*** RECORDS SUPPLIED ***

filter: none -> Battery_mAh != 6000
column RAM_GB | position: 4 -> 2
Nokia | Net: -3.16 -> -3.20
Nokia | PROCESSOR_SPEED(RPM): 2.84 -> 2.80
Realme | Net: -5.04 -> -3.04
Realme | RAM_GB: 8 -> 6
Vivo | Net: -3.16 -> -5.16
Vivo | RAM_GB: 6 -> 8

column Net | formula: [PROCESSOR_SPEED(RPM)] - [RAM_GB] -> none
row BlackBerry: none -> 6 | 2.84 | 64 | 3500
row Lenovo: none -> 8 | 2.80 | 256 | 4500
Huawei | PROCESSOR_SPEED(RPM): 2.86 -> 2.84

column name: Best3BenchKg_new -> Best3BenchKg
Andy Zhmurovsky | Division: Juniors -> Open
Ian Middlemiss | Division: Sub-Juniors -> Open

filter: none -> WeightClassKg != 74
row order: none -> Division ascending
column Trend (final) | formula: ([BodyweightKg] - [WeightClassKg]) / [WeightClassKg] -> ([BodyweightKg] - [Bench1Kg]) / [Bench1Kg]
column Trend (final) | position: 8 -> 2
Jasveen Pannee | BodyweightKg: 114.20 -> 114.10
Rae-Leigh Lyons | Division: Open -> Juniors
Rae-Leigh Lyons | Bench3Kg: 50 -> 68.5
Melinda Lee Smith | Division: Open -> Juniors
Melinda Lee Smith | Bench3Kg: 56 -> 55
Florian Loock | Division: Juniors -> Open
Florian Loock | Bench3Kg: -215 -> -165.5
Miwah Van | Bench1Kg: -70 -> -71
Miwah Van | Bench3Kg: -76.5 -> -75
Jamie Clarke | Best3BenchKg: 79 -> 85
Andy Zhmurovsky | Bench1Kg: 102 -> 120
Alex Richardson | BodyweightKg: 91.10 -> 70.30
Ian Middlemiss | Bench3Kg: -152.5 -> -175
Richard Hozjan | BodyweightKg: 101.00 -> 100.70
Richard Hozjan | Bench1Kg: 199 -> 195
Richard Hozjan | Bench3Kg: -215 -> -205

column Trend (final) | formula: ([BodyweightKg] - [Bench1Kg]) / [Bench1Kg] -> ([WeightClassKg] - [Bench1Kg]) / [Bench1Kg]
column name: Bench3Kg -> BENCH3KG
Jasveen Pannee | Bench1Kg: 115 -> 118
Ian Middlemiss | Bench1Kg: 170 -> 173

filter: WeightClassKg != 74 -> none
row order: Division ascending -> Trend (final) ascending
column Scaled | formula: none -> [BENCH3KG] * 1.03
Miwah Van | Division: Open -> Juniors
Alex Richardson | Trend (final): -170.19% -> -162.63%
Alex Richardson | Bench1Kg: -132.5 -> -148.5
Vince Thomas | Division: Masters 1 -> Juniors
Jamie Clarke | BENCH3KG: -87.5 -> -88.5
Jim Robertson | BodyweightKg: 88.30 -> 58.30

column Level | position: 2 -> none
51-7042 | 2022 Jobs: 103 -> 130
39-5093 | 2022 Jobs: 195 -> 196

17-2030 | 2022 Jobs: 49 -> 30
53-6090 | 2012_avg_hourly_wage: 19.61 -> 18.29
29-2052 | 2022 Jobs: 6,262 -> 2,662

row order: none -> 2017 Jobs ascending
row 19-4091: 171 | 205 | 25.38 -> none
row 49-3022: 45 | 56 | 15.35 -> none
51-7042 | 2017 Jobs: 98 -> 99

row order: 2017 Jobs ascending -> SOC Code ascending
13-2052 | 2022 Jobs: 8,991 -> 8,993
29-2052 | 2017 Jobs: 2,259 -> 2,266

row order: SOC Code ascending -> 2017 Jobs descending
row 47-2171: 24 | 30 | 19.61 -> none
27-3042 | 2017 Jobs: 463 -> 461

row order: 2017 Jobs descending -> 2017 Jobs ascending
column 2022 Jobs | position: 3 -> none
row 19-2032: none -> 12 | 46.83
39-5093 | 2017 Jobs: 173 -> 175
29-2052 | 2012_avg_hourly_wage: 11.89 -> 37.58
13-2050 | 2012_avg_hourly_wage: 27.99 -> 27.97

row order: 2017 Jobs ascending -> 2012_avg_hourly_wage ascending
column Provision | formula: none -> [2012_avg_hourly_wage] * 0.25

*** End of RECORDS SUPPLIED ***

WHAT THE EXERCISE ASKS
Each record must be reproduced exactly. Keep every one.

TASK OUTPUT
filter: none -> Battery_mAh != 6000
column RAM_GB | position: 4 -> 2
Nokia | Net: -3.16 -> -3.20
Nokia | PROCESSOR_SPEED(RPM): 2.84 -> 2.80
Realme | Net: -5.04 -> -3.04
Realme | RAM_GB: 8 -> 6
Vivo | Net: -3.16 -> -5.16
Vivo | RAM_GB: 6 -> 8

column Net | formula: [PROCESSOR_SPEED(RPM)] - [RAM_GB] -> none
row BlackBerry: none -> 6 | 2.84 | 64 | 3500
row Lenovo: none -> 8 | 2.80 | 256 | 4500
Huawei | PROCESSOR_SPEED(RPM): 2.86 -> 2.84

column name: Best3BenchKg_new -> Best3BenchKg
Andy Zhmurovsky | Division: Juniors -> Open
Ian Middlemiss | Division: Sub-Juniors -> Open

filter: none -> WeightClassKg != 74
row order: none -> Division ascending
column Trend (final) | formula: ([BodyweightKg] - [WeightClassKg]) / [WeightClassKg] -> ([BodyweightKg] - [Bench1Kg]) / [Bench1Kg]
column Trend (final) | position: 8 -> 2
Jasveen Pannee | BodyweightKg: 114.20 -> 114.10
Rae-Leigh Lyons | Division: Open -> Juniors
Rae-Leigh Lyons | Bench3Kg: 50 -> 68.5
Melinda Lee Smith | Division: Open -> Juniors
Melinda Lee Smith | Bench3Kg: 56 -> 55
Florian Loock | Division: Juniors -> Open
Florian Loock | Bench3Kg: -215 -> -165.5
Miwah Van | Bench1Kg: -70 -> -71
Miwah Van | Bench3Kg: -76.5 -> -75
Jamie Clarke | Best3BenchKg: 79 -> 85
Andy Zhmurovsky | Bench1Kg: 102 -> 120
Alex Richardson | BodyweightKg: 91.10 -> 70.30
Ian Middlemiss | Bench3Kg: -152.5 -> -175
Richard Hozjan | BodyweightKg: 101.00 -> 100.70
Richard Hozjan | Bench1Kg: 199 -> 195
Richard Hozjan | Bench3Kg: -215 -> -205

column Trend (final) | formula: ([BodyweightKg] - [Bench1Kg]) / [Bench1Kg] -> ([WeightClassKg] - [Bench1Kg]) / [Bench1Kg]
column name: Bench3Kg -> BENCH3KG
Jasveen Pannee | Bench1Kg: 115 -> 118
Ian Middlemiss | Bench1Kg: 170 -> 173

filter: WeightClassKg != 74 -> none
row order: Division ascending -> Trend (final) ascending
column Scaled | formula: none -> [BENCH3KG] * 1.03
Miwah Van | Division: Open -> Juniors
Alex Richardson | Trend (final): -170.19% -> -162.63%
Alex Richardson | Bench1Kg: -132.5 -> -148.5
Vince Thomas | Division: Masters 1 -> Juniors
Jamie Clarke | BENCH3KG: -87.5 -> -88.5
Jim Robertson | BodyweightKg: 88.30 -> 58.30

column Level | position: 2 -> none
51-7042 | 2022 Jobs: 103 -> 130
39-5093 | 2022 Jobs: 195 -> 196

17-2030 | 2022 Jobs: 49 -> 30
53-6090 | 2012_avg_hourly_wage: 19.61 -> 18.29
29-2052 | 2022 Jobs: 6,262 -> 2,662

row order: none -> 2017 Jobs ascending
row 19-4091: 171 | 205 | 25.38 -> none
row 49-3022: 45 | 56 | 15.35 -> none
51-7042 | 2017 Jobs: 98 -> 99

row order: 2017 Jobs ascending -> SOC Code ascending
13-2052 | 2022 Jobs: 8,991 -> 8,993
29-2052 | 2017 Jobs: 2,259 -> 2,266

row order: SOC Code ascending -> 2017 Jobs descending
row 47-2171: 24 | 30 | 19.61 -> none
27-3042 | 2017 Jobs: 463 -> 461

row order: 2017 Jobs descending -> 2017 Jobs ascending
column 2022 Jobs | position: 3 -> none
row 19-2032: none -> 12 | 46.83
39-5093 | 2017 Jobs: 173 -> 175
29-2052 | 2012_avg_hourly_wage: 11.89 -> 37.58
13-2050 | 2012_avg_hourly_wage: 27.99 -> 27.97

row order: 2017 Jobs ascending -> 2012_avg_hourly_wage ascending
column Provision | formula: none -> [2012_avg_hourly_wage] * 0.25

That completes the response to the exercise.